## Retrieval: Similarity search

In [1]:
from configs import API_KEY, DEFAULT_MODEL
from langchain_openai.embeddings import OpenAIEmbeddings
import os
import openai
from langchain_community.vectorstores import Chroma
from langchain_core.documents import Document

In [2]:
os.environ["OPENAI_API_KEY"] = API_KEY
# openai.api_key = API_KEY
openai.api_key = os.getenv('OPENAI_API_KEY')

embedding = OpenAIEmbeddings(model='text-embedding-ada-002')

In [3]:
vectorstore_from_dir = Chroma(persist_directory = "./into-to-DS-vectorstore", embedding_function = embedding)

  vectorstore_from_dir = Chroma(persist_directory = "./into-to-DS-vectorstore", embedding_function = embedding)


#### Adding duplicate entry

In [4]:
added_doc = Document(page_content='Alright! So… Let’s discuss the not-so-obvious differences between the terms analysis and analytics. Due to the similarity of the words, some people believe they share the same meaning, and thus use them interchangeably. Technically, this isn’t correct. There is, in fact, a distinct difference between the two. And the reason for one often being used instead of the other is the lack of a transparent understanding of both. So, let’s clear this up, shall we? First, we will start with analysis. Consi',
                     metadata = {'Course Title': 'Introduction to Data and Data Science',
                                 'Lecture Title': 'Analysis vs Analytics'}
                    )

vectorstore_from_dir.add_documents([added_doc])

['4fb2d5f6-43e6-4791-bd31-3cd59bf2efce']

In [19]:
question = "What programming languages do data scientists use ?"

In [20]:
retrieved_docs = vectorstore_from_dir.similarity_search(query = question, k=5)

In [21]:
for i in retrieved_docs:
    print(f"Page content: {i.page_content}\n------------------------------\nLecture Title:{i.metadata['Lecture Title']}\n")

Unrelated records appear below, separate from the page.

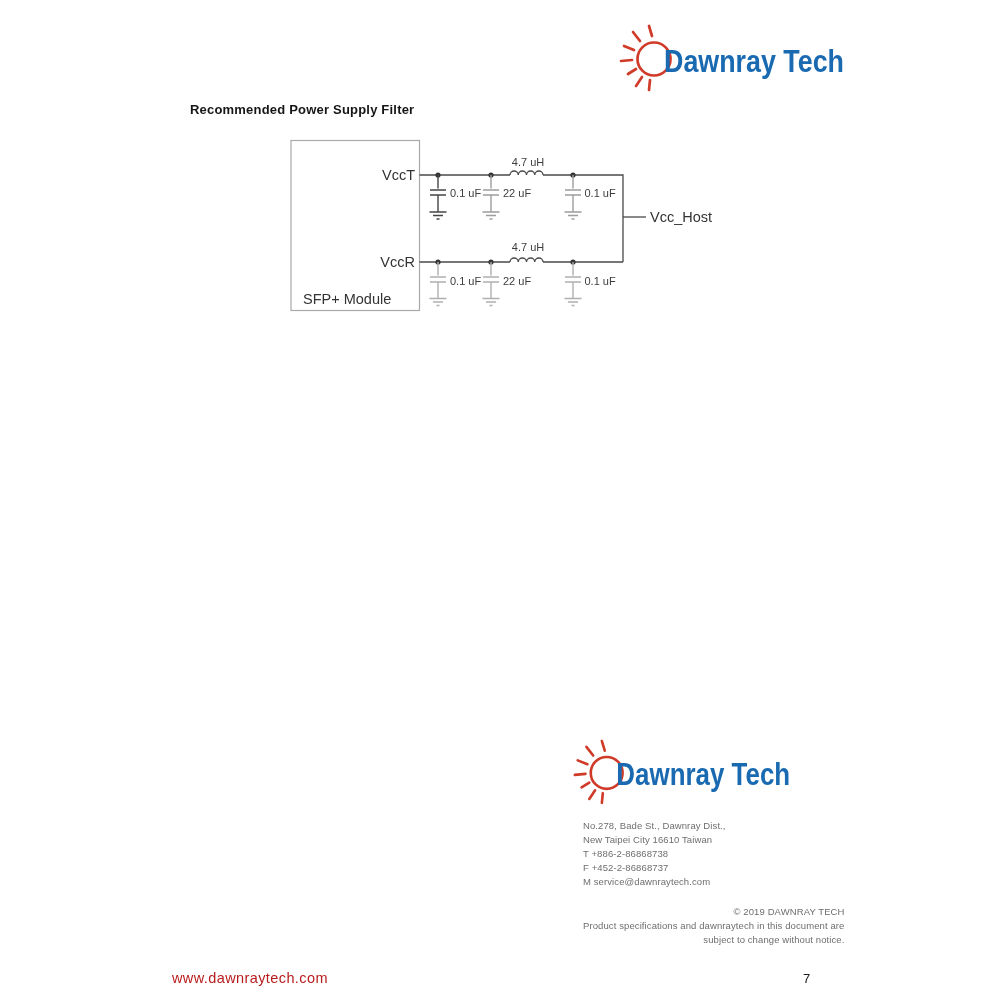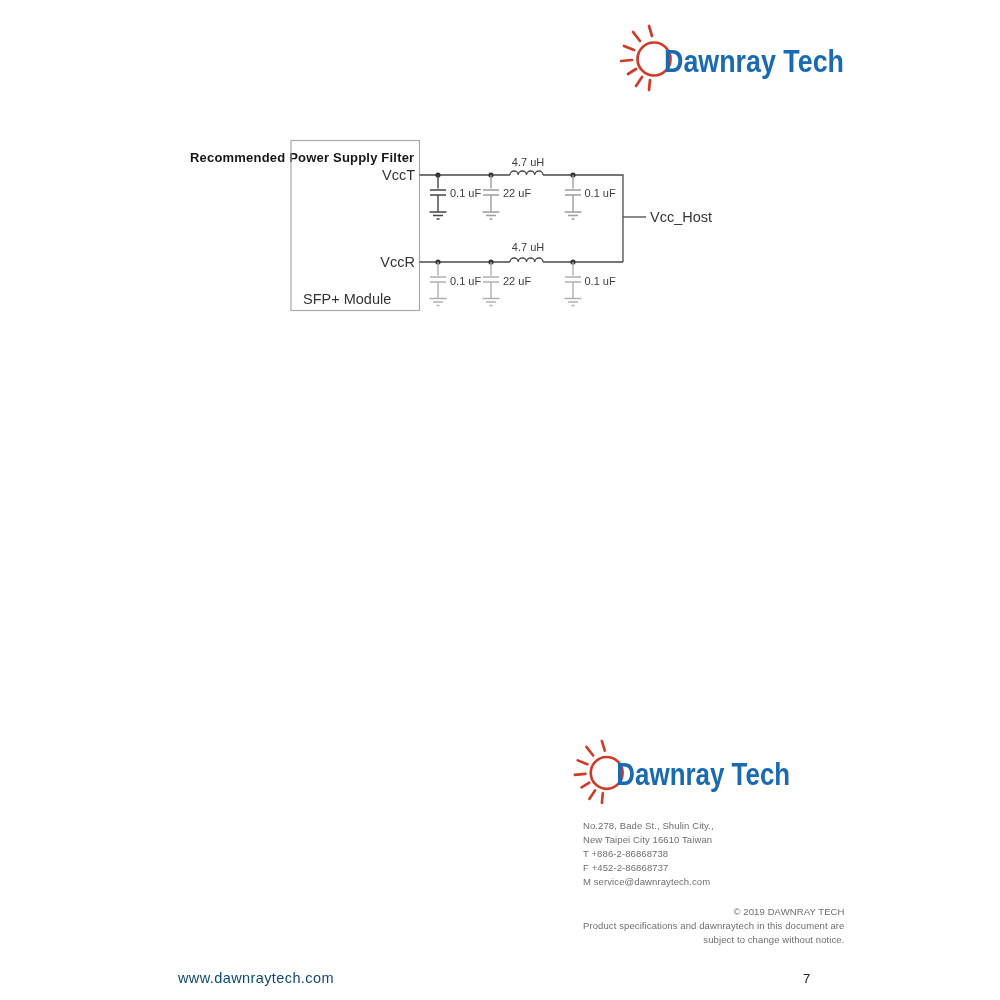"Recommended Power Supply Filter" .doc-title { margin-top: 48px -> none }
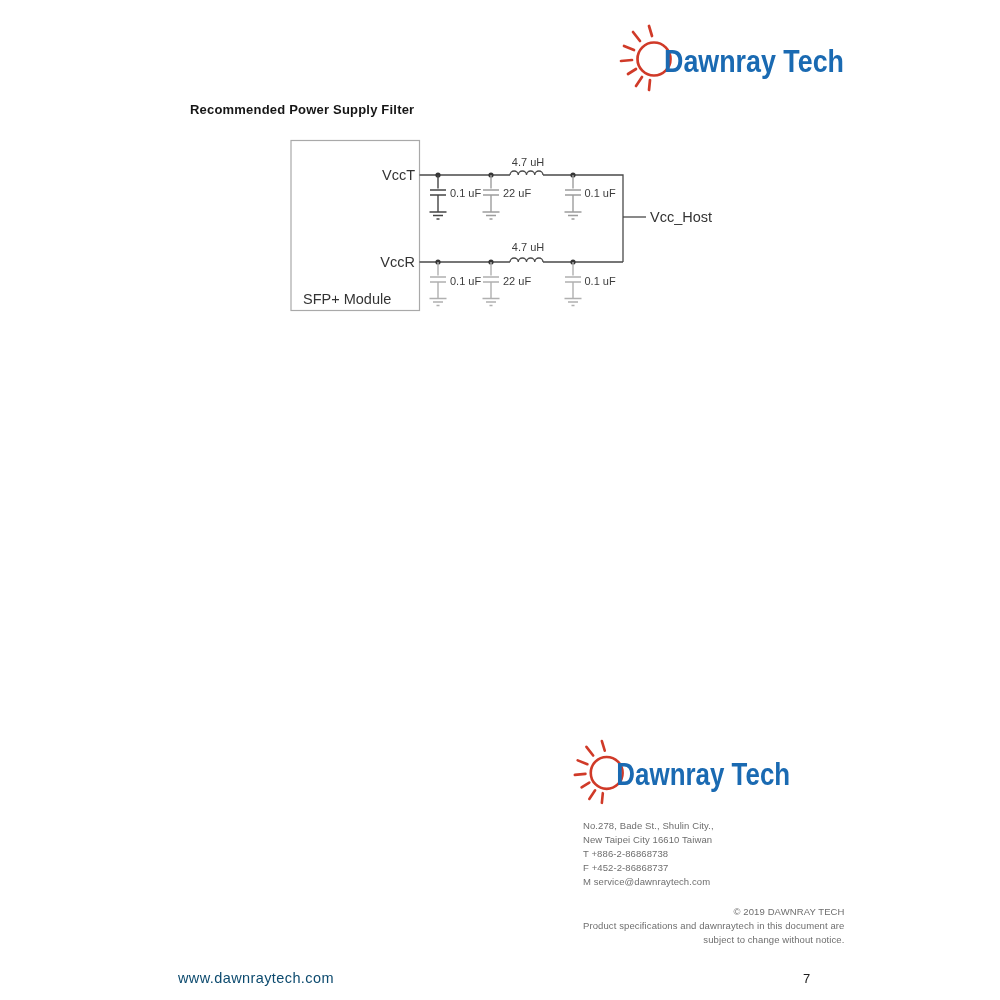"No.278, Bade St., Shulin City.," div { text: Shulin City -> Dawnray Dist }
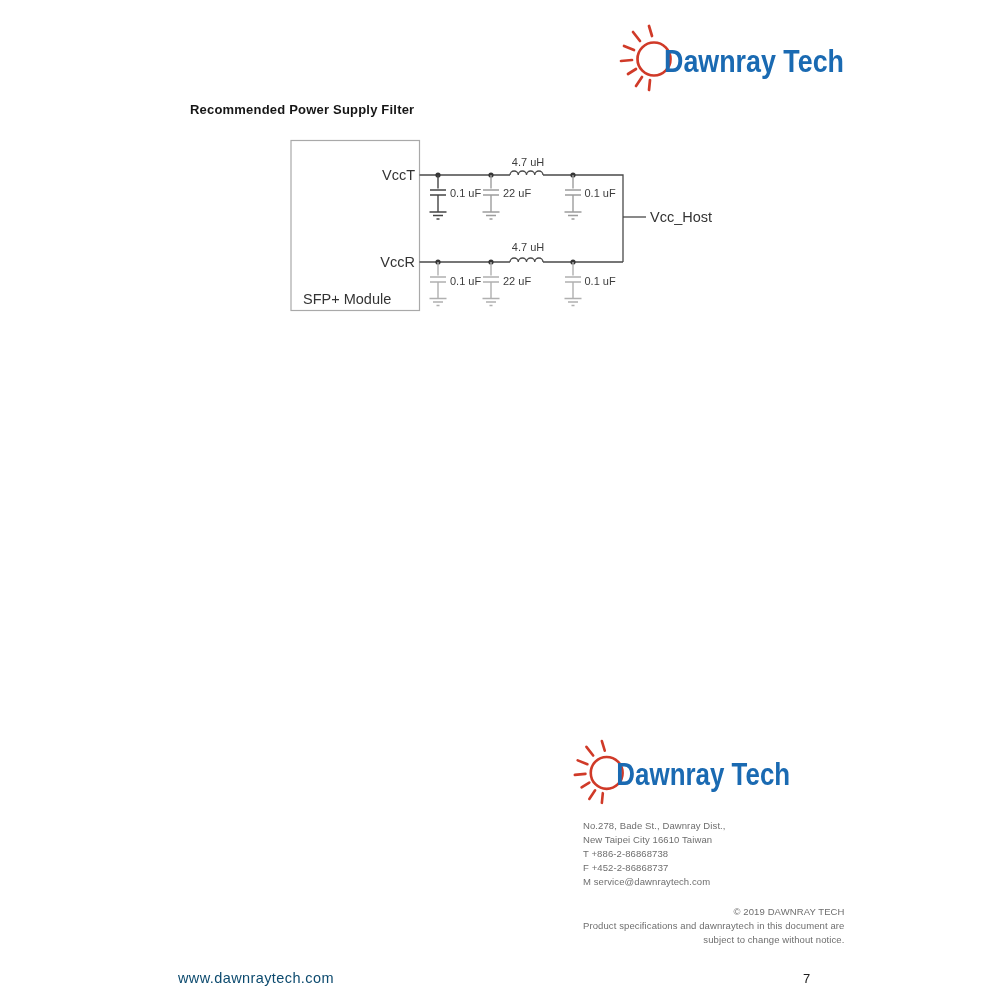"www.dawnraytech.com" .footer-site { color: #0c4a6e -> #b91c1c; left: 178px -> 172px }
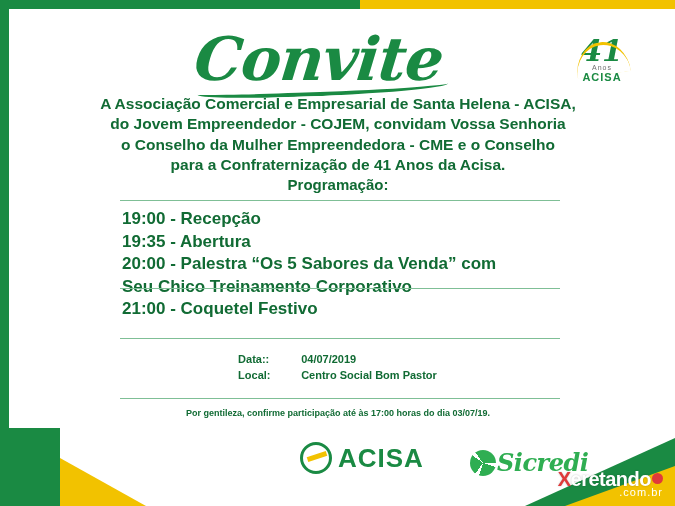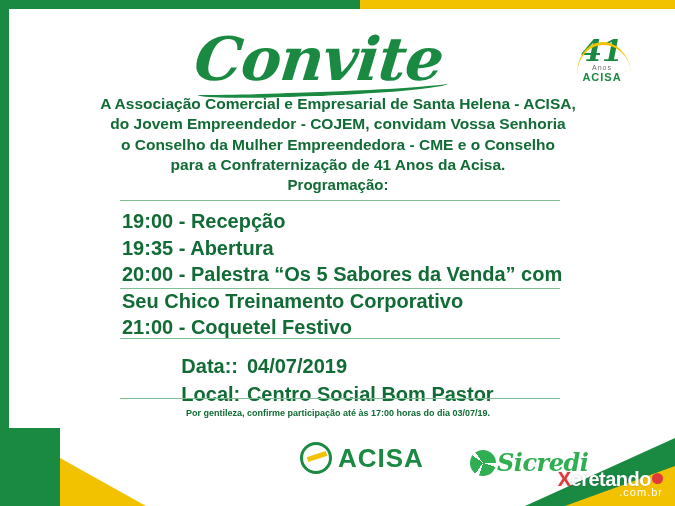"19:00 - Recepção" .schedule { font-size: 20px -> 17px }
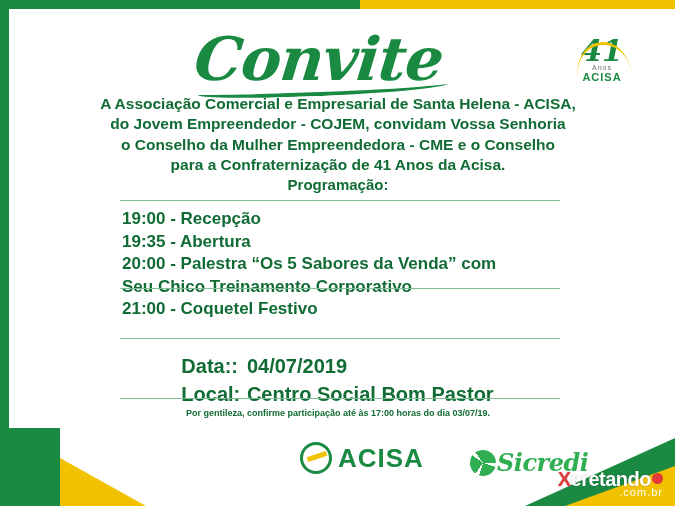"Data:: 04/07/2019" .details { font-size: 20px -> 11px }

Page content: What about big data? Apart from R and Python, people working in this area are often proficient in other languages like Java or Scala. These two have not been developed specifically for doing statistical analyses, however they turn out to be very useful when combining data from multiple sources. All right! Let’s finish off with machine learning. When it comes to machine learning, we often deal with big data. Thus, we need a lot of computational power, and we can expect people to use the languages
------------------------------
Lecture Title:Programming Languages & Software Employed in Data Science - All the Tools You Need

Page content: Alright! So… How are the techniques used in data, business intelligence, or predictive analytics applied in real life? Certainly, with the help of computers. You can basically split the relevant tools into two categories—programming languages and software. Knowing a programming language enables you to devise programs that can execute specif

## Maximum marginal relevance search

In [22]:
question = "What software do data scientists use?"

In [23]:
retrieved_docs = vectorstore_from_dir.similarity_search(query = question, k=3)
for i in retrieved_docs:
    print(f"Page content: {i.page_content}\n------------------------------\nLecture Title:{i.metadata['Lecture Title']}\n")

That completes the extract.